PointNet++ addresses PointNet’s biggest weakness: it has no notion of local geometry. PointNet++ applies PointNet recursively on increasingly larger local regions, much like how CNNs build features from small patches to large receptive fields. The hierarchy works like a zoom-out: first learn fine-grained local features from small neighborhoods, then learn broader features from larger regions:
class SetAbstraction(nn.Module):
    """
    PointNet++ Set Abstraction layer.
    
    This is the workhorse of PointNet++. Each layer reduces the number of
    points while increasing the feature dimension -- analogous to a conv +
    pool layer in a CNN.
    
    Steps:
    1. Sample points (farthest point sampling) -- select representative
       points that are spread out evenly, like placing survey stations to
       maximize coverage of a landscape
    2. Group neighbors (ball query) -- for each sampled point, find all
       points within a radius to form a local patch
    3. Apply PointNet to each group -- extract local features using the
       same permutation-invariant approach as the original PointNet
    """
    
    def __init__(
        self,
        n_points: int,
        radius: float,
        n_samples: int,
        in_channels: int,
        mlp_channels: List[int]
    ):
        super().__init__()
        
        self.n_points = n_points
        self.radius = radius
        self.n_samples = n_samples
        
        # PointNet-style MLP
        self.mlps = nn.ModuleList()
        self.bns = nn.ModuleList()
        
        prev_channels = in_channels + 3  # xyz + features
        for out_channels in mlp_channels:
            self.mlps.append(nn.Conv2d(prev_channels, out_channels, 1))
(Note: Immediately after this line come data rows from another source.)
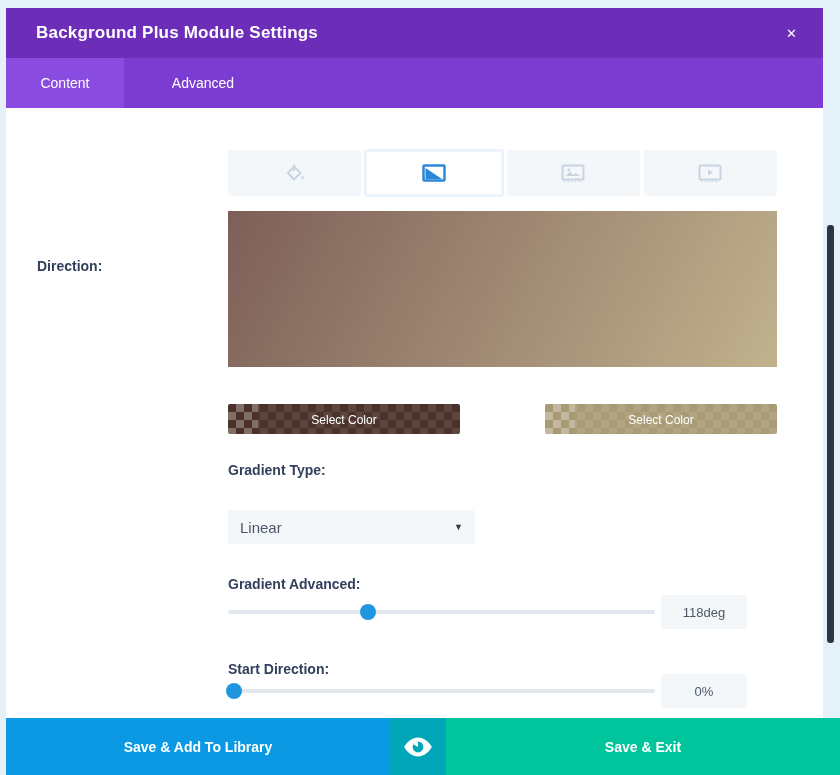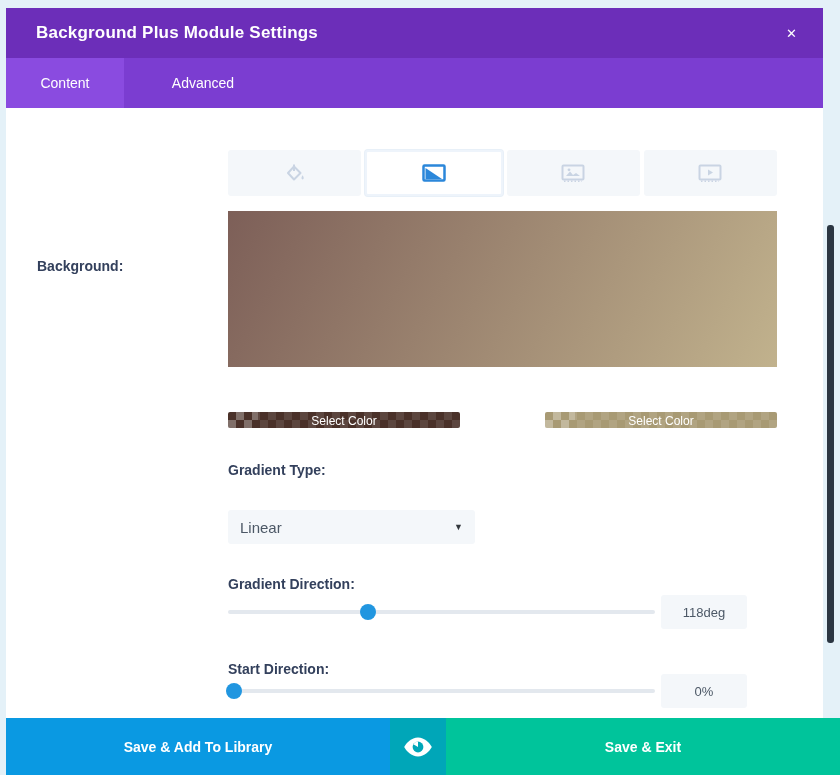"Background:" div.field-label { text: Background -> Direction }
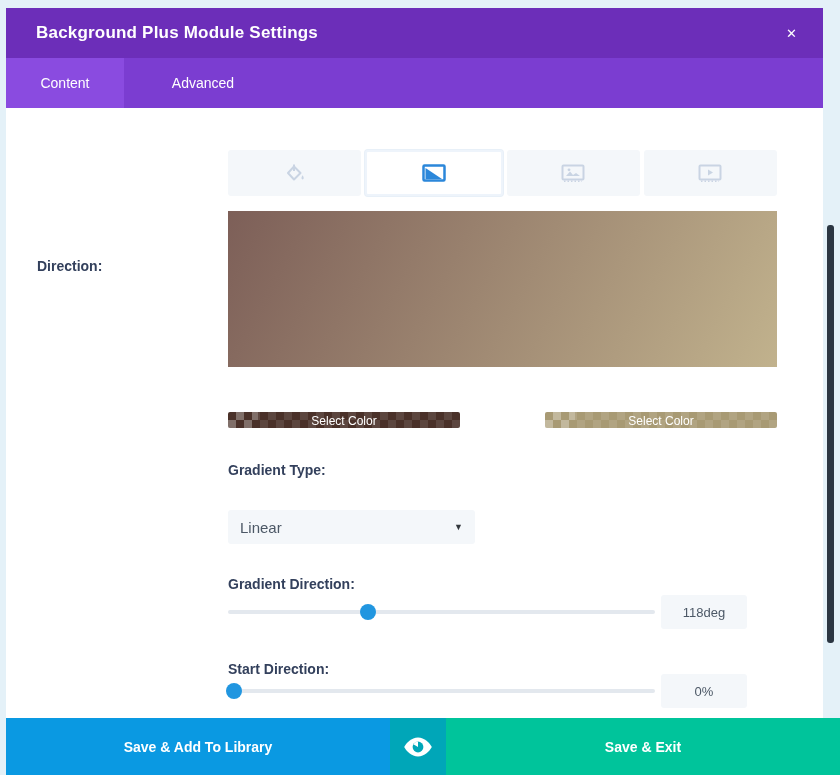"Select Color" .select-color { height: 16px -> 30px; top: 304px -> 296px }
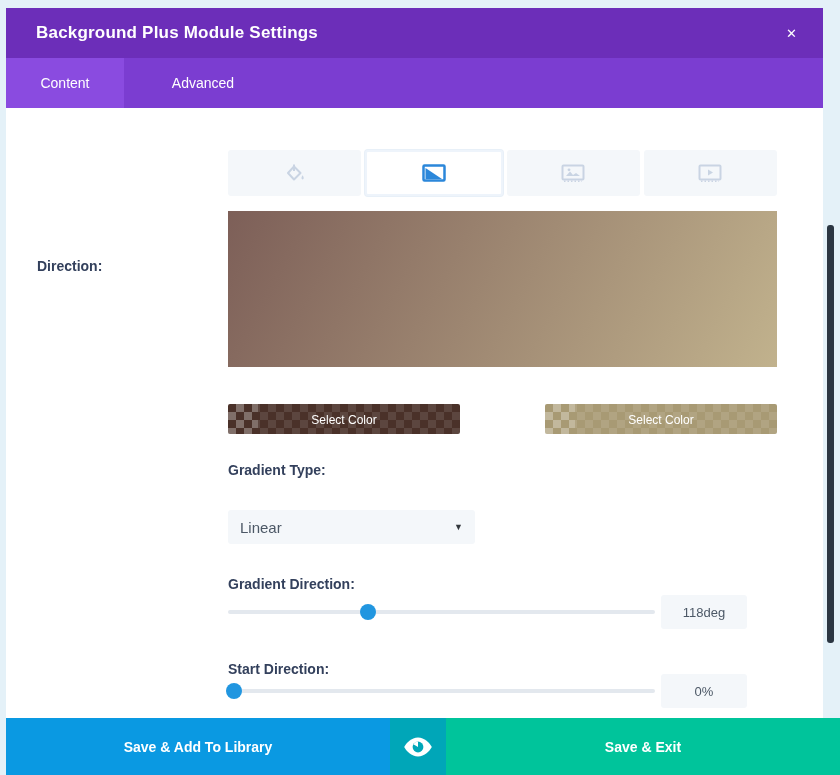"Gradient Direction:" div.inner-label { text: Direction -> Advanced }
            self.bns.append(nn.BatchNorm2d(out_channels))
            prev_channels = out_channels
        
        self.out_channels = mlp_channels[-1]
    
    def farthest_point_sample(
        self,
        xyz: torch.Tensor,
        n_points: int
    ) -> torch.Tensor:
        """FPS sampling."""
        B, N, _ = xyz.shape
        
        centroids = torch.zeros(B, n_points, dtype=torch.long, device=xyz.device)
        distance = torch.ones(B, N, device=xyz.device) * 1e10
        
        farthest = torch.randint(0, N, (B,), device=xyz.device)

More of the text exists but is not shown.